Culture-wars rubbernecking

randallgroupThere's a tangible quality of gloating in Michael Powell's Washington Post story about the public dispute between Operation Rescue founder Randall Terry and his 24-year-old son, Jamiel, who has outed himself in Out magazine. Powell's 3,200-word article is a thorough description of the battle to date, reviewing such dreary father-said-son-said disputes as whether Out approached Jamiel or he approached the magazine, and how much Out paid for his article ($5,000 says the father, about $2,500 says the Post).

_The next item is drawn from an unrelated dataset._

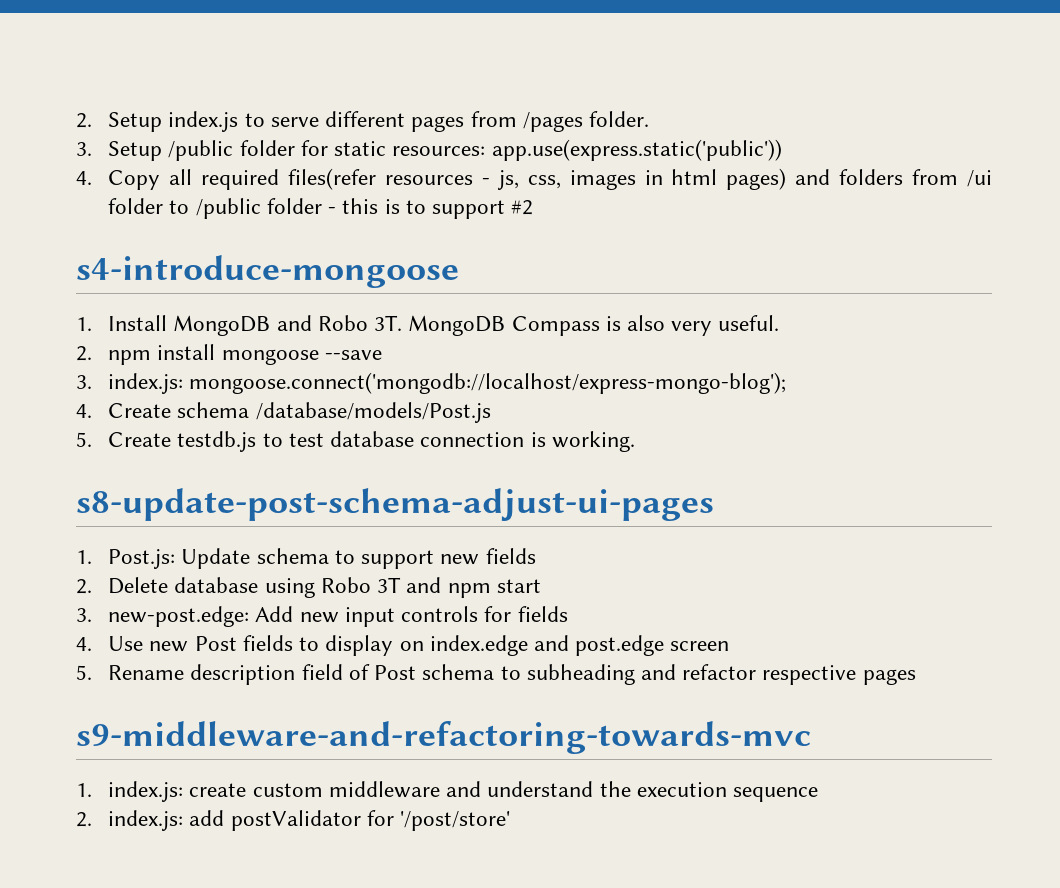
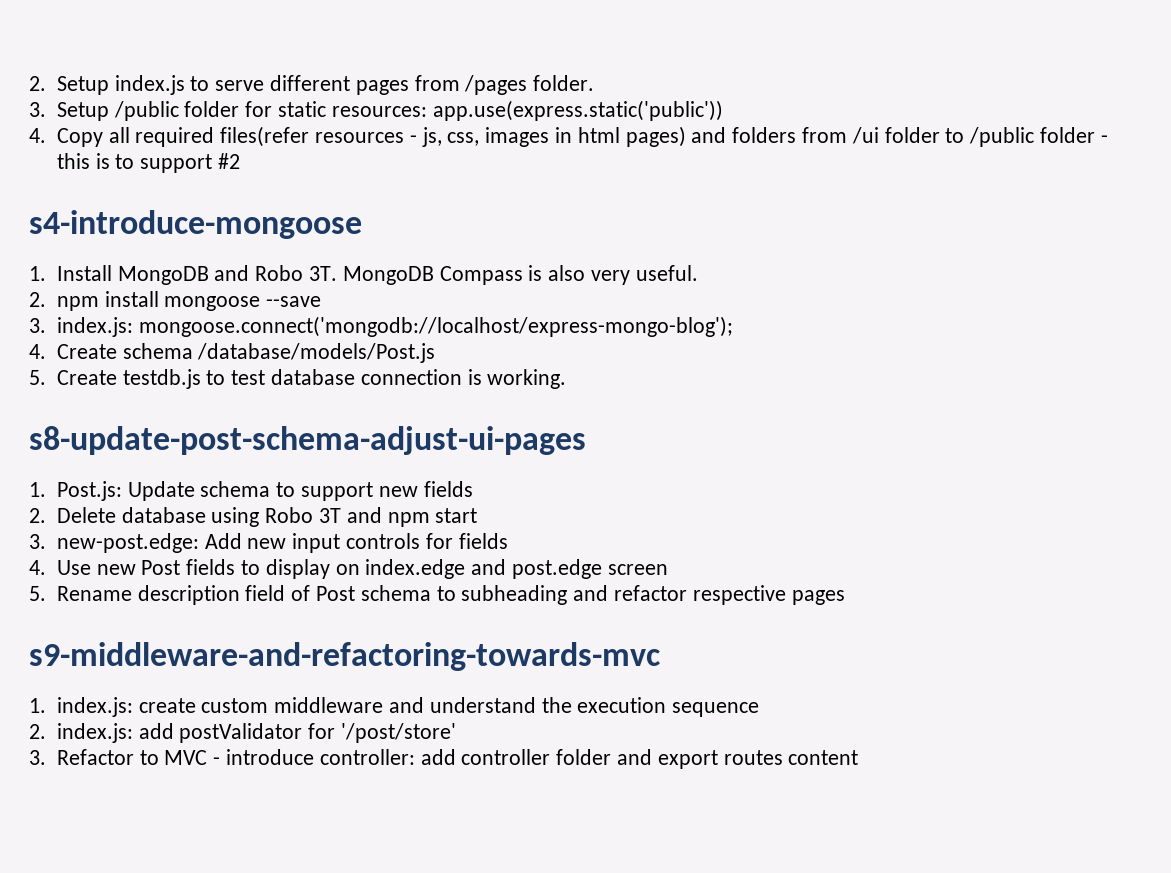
+ 3. Refactor to MVC - introduce controller: add controller folder and export routes content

Whatever the amount, Terry protests that his son has prostituted the family name, but the family name had suffered already after the elder Terry's divorce and remarriage to a younger woman.

Powell picks up telling ironic details, such as how Jamiel and one of his sisters, Ebony, a convert to Islam, both say that what they learned from their adoptive father helped them become what they are.

Jamiel:jamiel

We were taught that if you saw pain in the world, you should speak out. I knew that because of my name I could get published and help young men and women who are gay and struggling because of their religious upbringing.

I was raised in a family where it's immoral to see a problem and remain silent.

Ebony:

We learned that, nine times out of 10, if someone is being persecuted for their religion, there's probably some truth to the religion. And the Christian community is supposed to stand for forgiveness and charity, but my experience hasn't been entirely positive.

What comes through in the Post's article, and in Beliefnet's comprehensive package of interviews with Jamiel Terry, Randall Terry and psychologist Leonard Felder, is that father and son still love one another.

The Post's story is weakened, however, by Powell's tone of "it couldn't happen to a nicer extremist."

In a summary of Terry's conversion from a dope-smoking would-be rock star, Powell includes this hyperbole: "He had his epiphany in a diner and that was that. Randall Terry never had much trouble divining God's will after that -- the transmissions were crystal clear."

Other phrases are, in turn, crystal clear about Powell's perception of Terry:

• God, he writes, "delivered unto Terry a vision of a battle plan to fight abortion."

• Terry, in turn, "slowly hatched a plan." (Doesn't hatched suggest a more sinister word, like plot?)

• "In 1988, Terry and his legions started standing in front of local abortion clinics, screaming and pleading with pregnant women to turn away." Such vivid detail, this, but readers are left to wonder: Were the screams those of terror, or rage? Were they blood-curdling? Did these legions ever express themselves at more subdued volumes?

Terry has, of course, annoyed plenty of people in his protests at abortion facilities and his opposition to gay marriage. His pre-emptive strike on WorldNetDaily and The Washington Times makes him a less than sympathetic figure.

This public fight between father and son has led to unseemly, if predictable, rubbernecking. But more unseemly still is seeing a reporter for a major daily turning the conflict into poetic comeuppance for a countercultural gadfly.